Therefore, as compared with a conventional positive resist material in which a pattern is formed largely depending on the amount of exposure, there is an advantage that a pattern with good verticality of a side wall and excellent dimensional accuracy can be easily formed.

As described above, in a chemically amplified resist, an acid generated by exposure diffuses in a resist matrix to form active sites. The diffusion rate is determined by a post-exposure bake called post-exposure bake. Is dominating. Therefore, strict control of post-exposure bake is extremely important for pattern formation and dimensional control thereof.

It should be noted that, for example, the time from exposure to post-exposure bake is kept constant. And the post exposure bake is hot,
The longer the time, the higher the sensitivity.

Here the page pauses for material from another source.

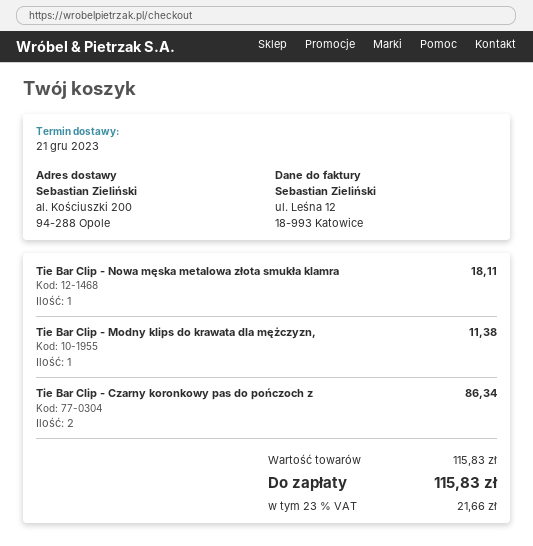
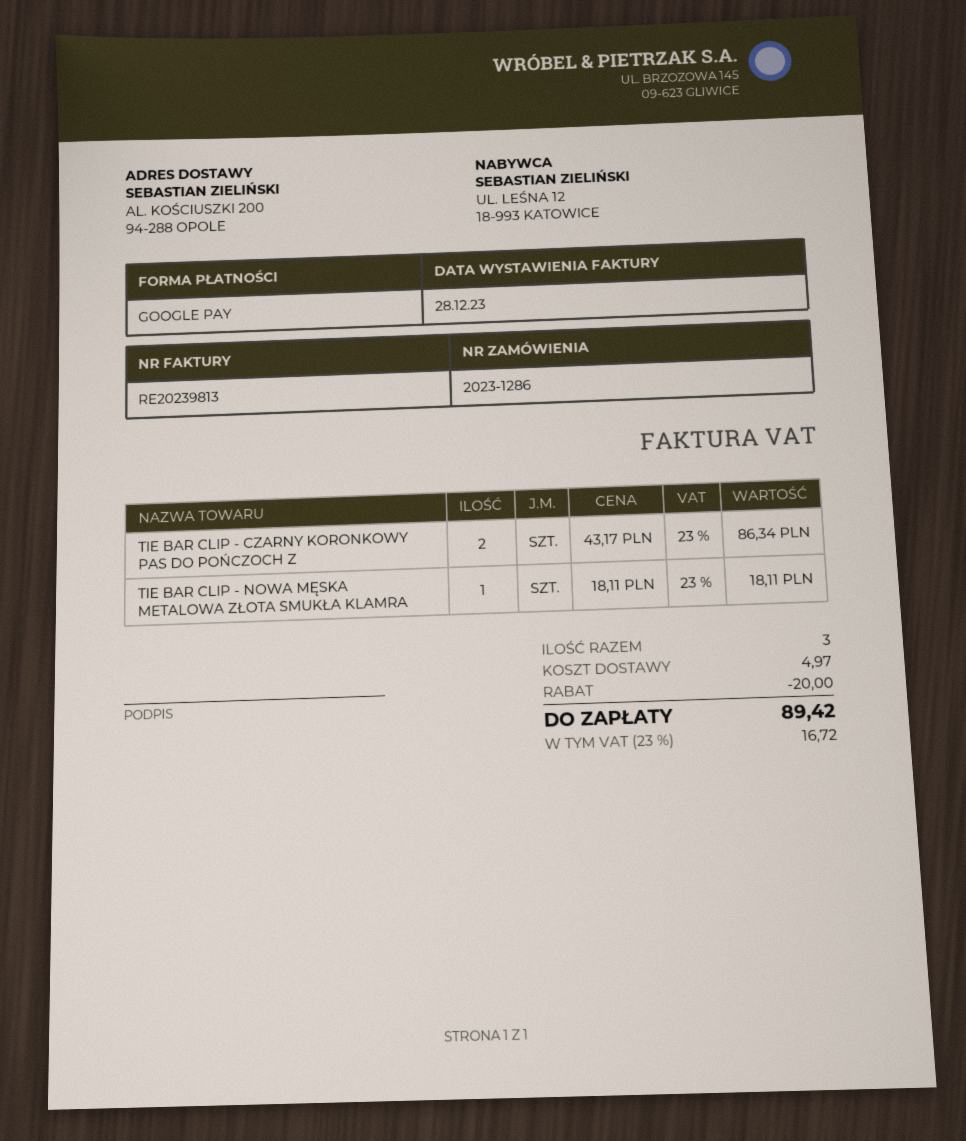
Tie Bar Clip - Modny klips do krawata dla mężczyzn,: 1 for 11.38 -> none
discount: none -> 20.00
shipping: none -> 4.97
tax: 23% = 21.66 -> 23% = 16.72
total: 115.83 -> 89.42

However, it is extremely difficult to control the conditions of post-exposure bake, which is a process using heat, at a constant level, and it is difficult to precisely process a fine pattern due to variations in resolution. . in this way,
Particularly in the case of a chemically amplified resist, it was difficult to control the line width of the pattern.

The lithography process using a resist such as a chemically amplified negative resist has the following problems.

The first problem is that the resist characteristics are easily affected by the surrounding environment, especially temperature and humidity, and the finished size of the resist pattern fluctuates according to changes in the environment.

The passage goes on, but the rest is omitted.